Un poème de Jehan Mayoux

Un poème de Jehan Mayoux

 

« FATRASIE

Madame Orlon sur son divan

Tricotait du fromage bleu

Son époux accablé dormait

Les pieds au mur la tête au large

La porte chauve du salon

S’ouvrit soudain sans aucun bruit

Un héron noir ganté de roux

Fit une entrée existentielle

Madame Orlon lui présenta

Un grand fauteuil beurré de frais

Bien assorti à son plumage

Lui dit en bref “ soyez béni ”

Le mari sourd comme un potage

Fut éveillé non par ces mots

Mais par un pou qui sur sa bouche

Par distraction laissa tomber

Un sucrier en bois d’érable

Monsieur Orlon tiré d’un songe

Où il coupait du buis lunaire

Pour abreuver une chamelle

Héritée d’un oncle espagnol

Poussa un cri de branche sèche

En se dressant droit sur la tête

Pour retomber sur ses deux pieds

La parabole ainsi décrite

Dans un espace trop restreint

Fit qu’un soulier brisa la patte

Du visiteur inoffensif

On appela une infirmière

Pour réparer le pauvre oiseau

Elle accourut dans la lumière

De ce beau jour qui finissait »

 

Jehan Mayoux (1904-1975).
.

5 replies on “Un poème de Jehan Mayoux”

  1. 4Z2A84 dit :

    « L’imaginaire est une des catégories du réel, et réciproquement. » J. Mayoux.

  2. 4Z2A84 dit :

    Jehan Mayoux né le 25 novembre 1904 à Cherves et mort à Ussel le 14 juillet 1975, était un poète, enseignant et militant pacifiste.

    Biographie

    Il est de le fils de Marie et François Mayoux, enseignants et syndicalistes très engagés dans le militantisme. Instituteur antimilitariste et libertaire, Mayoux entre en contact avec les surréalistes au début de l’année 1933, envoyant à André Breton et Paul Éluard un « jeu surréaliste » qui sera publié dans « Le surréalisme au service de la révolution ». En 1935, il participe à la première manifestation du groupe Rupture. Il restera membre du groupe surréaliste jusqu’en 1967.
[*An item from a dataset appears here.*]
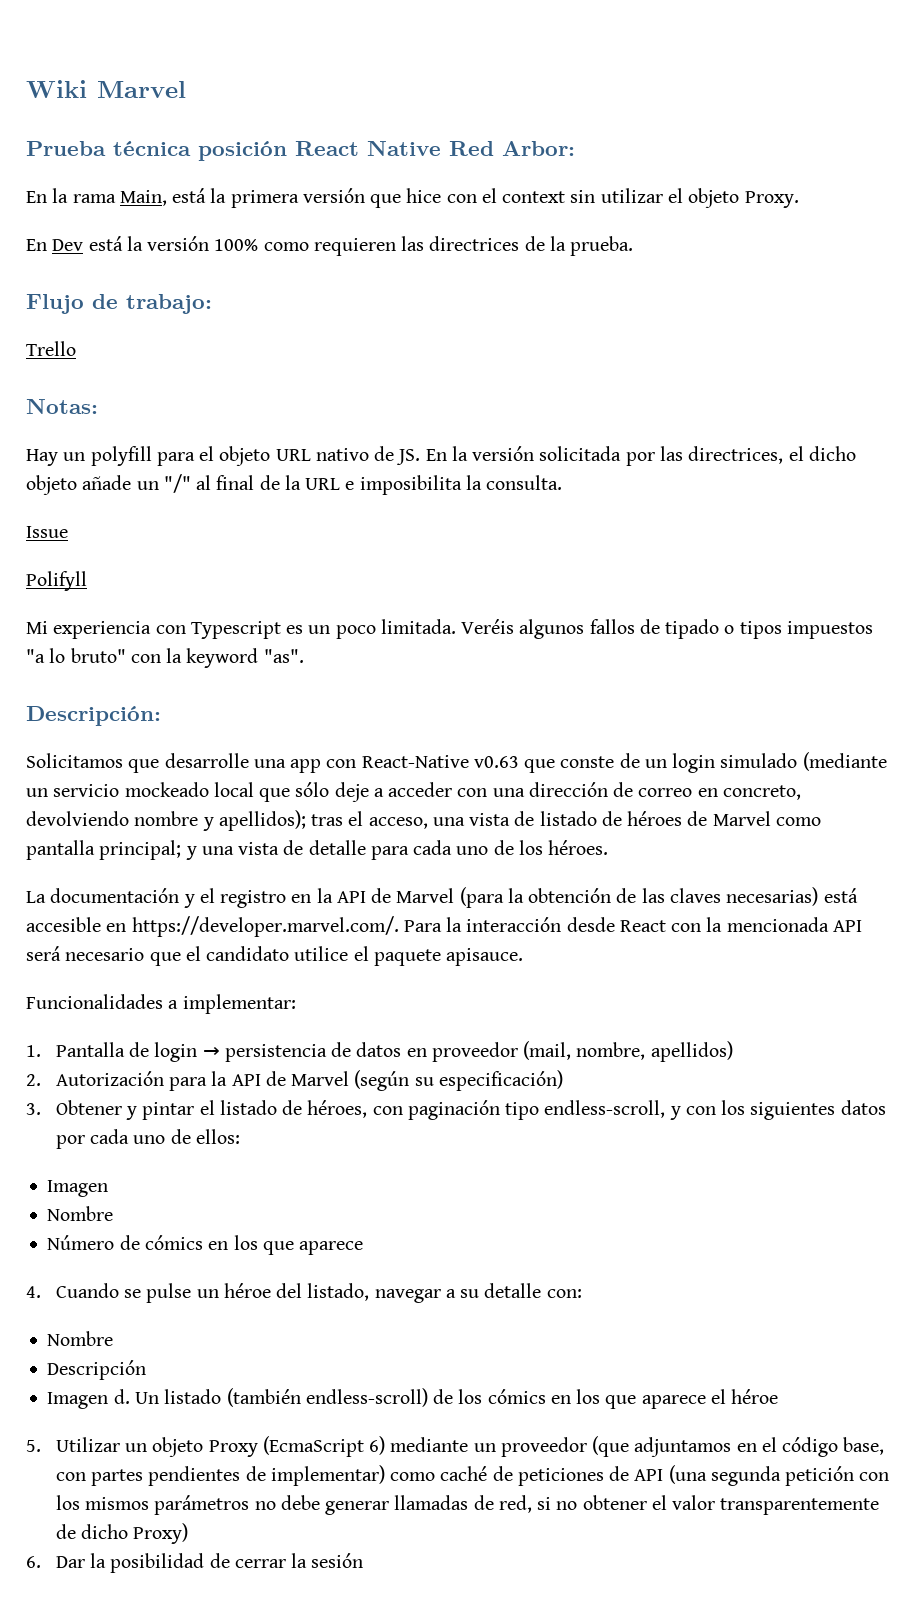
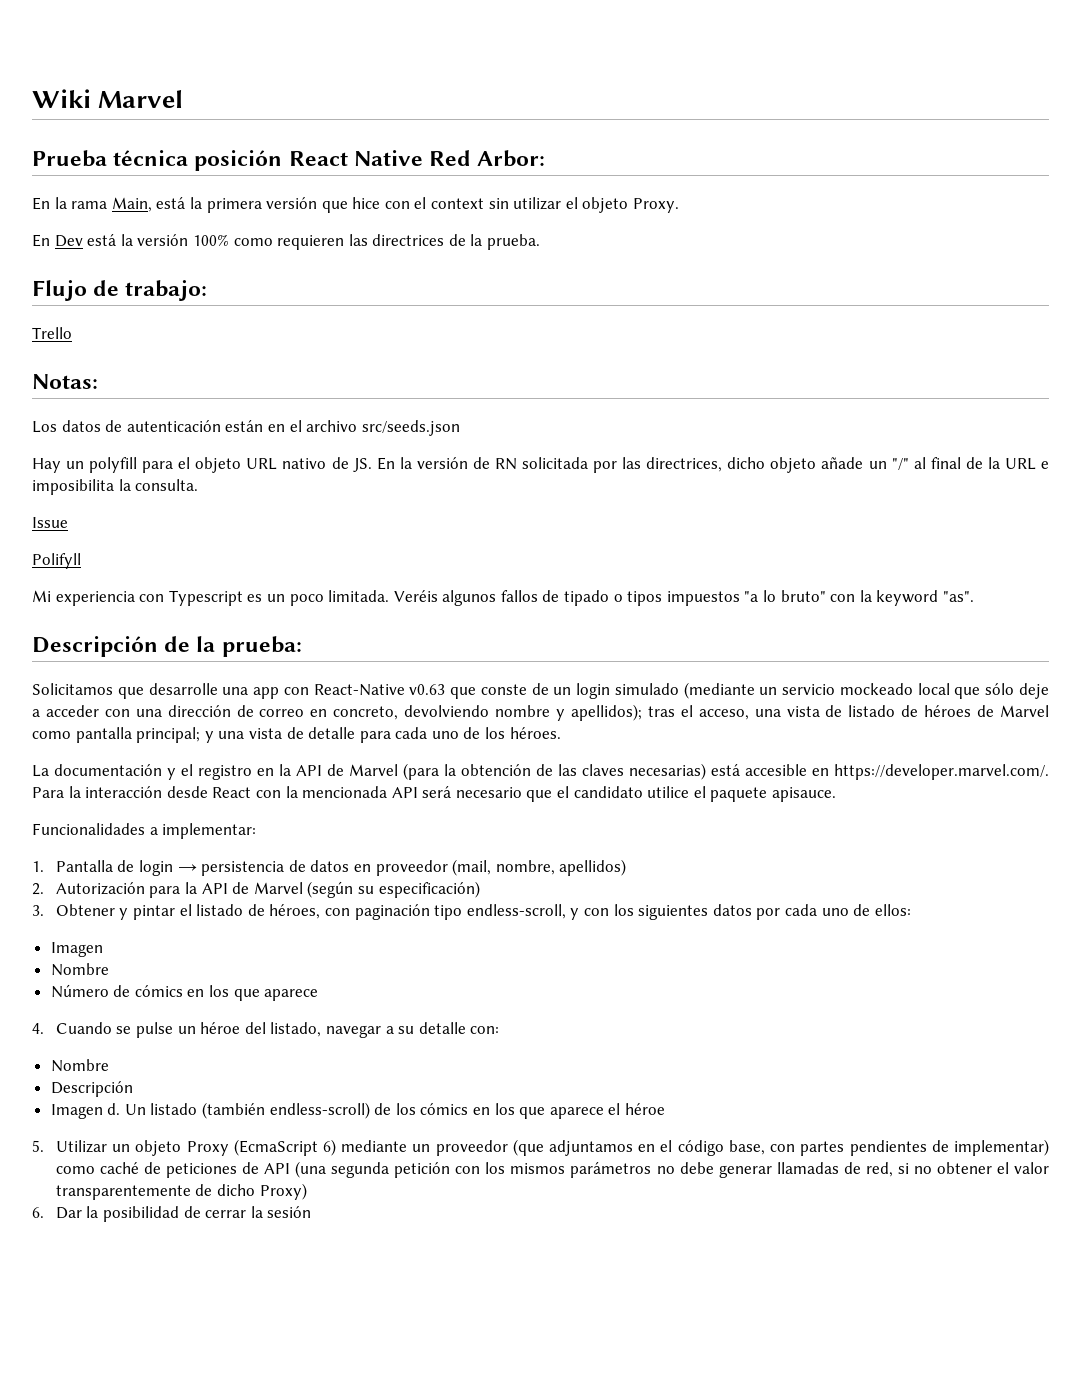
(98, 406) none -> [32,420,460,436] // Los datos de autenticación están en el archivo src/seeds.json
(535, 453) none -> [472,457,517,470] de RN
[788,446,804,461] el -> (723, 464) none
[26,706,161,726] Descripción: -> [32,636,302,657] Descripción de la prueba:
    En 1939, il refuse la mobilisation et se voit condamné à cinq ans de prison, dont il s’évade. Il est repris par les autorités de Vichy et est transféré sur le font ukrainien.
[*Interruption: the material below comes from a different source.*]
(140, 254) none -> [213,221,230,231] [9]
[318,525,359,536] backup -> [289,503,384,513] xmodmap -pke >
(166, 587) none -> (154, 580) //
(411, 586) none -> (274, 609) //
    En 1945, il réintègre l’enseignement. Durant la guerre d’Algérie, il réclame le droit à l’insoumission en signant le manifeste des 121. Il subit alors un interdit professionnel de cinq ans. Par la suite, il participe aux mouvements de Mai 68, mais s’en écarte après un désaccord avec certains syndicats.

    Ami du peintre Yves Tanguy et du poète Benjamin Péret, il laisse derrière lui une œuvre poétique encore largement méconnue.

    Bibliographie :
    Ma tête à couper, GLM (1939)
    Au crible de la nuit, GLM (1948)
    André Breton et le surréalisme, Les cahiers de Contre-courant/Le libertaire, Revue de synthèse anarchiste, Le Havre, s.d1.
    Œuvres complètes, Éditions Peralta, Ussel (1976)
    Traînoir. Le Fil de la nuit. Maïs. Autres poèmes…, Atelier de création libertaire (1997)

    Wikipedia

  3. Éclaircie dit :

    Merci pour la découverte, ce poème est délicieux (et j’apprécie le parcours de ce poète).
    Je ne suis pas étonnée que ce soit un proche de Benjamin Péret.

  4. 4Z2A84 dit :

    On songe en effet beaucoup à Péret et à Lewis Carroll en lisant cette « fatrasie ».

  5. Au détour d’un chemin du web, j’atterris ici et suis heureuse d’y trouver ce poème. J’étais une amie de la deuxième épouse de Jehan Mayoux. Je ne l’ai pas connu lui mais j’ai eu entre les mains, ses livres, ses objets et la présence de mon amie. Merci pour ceci.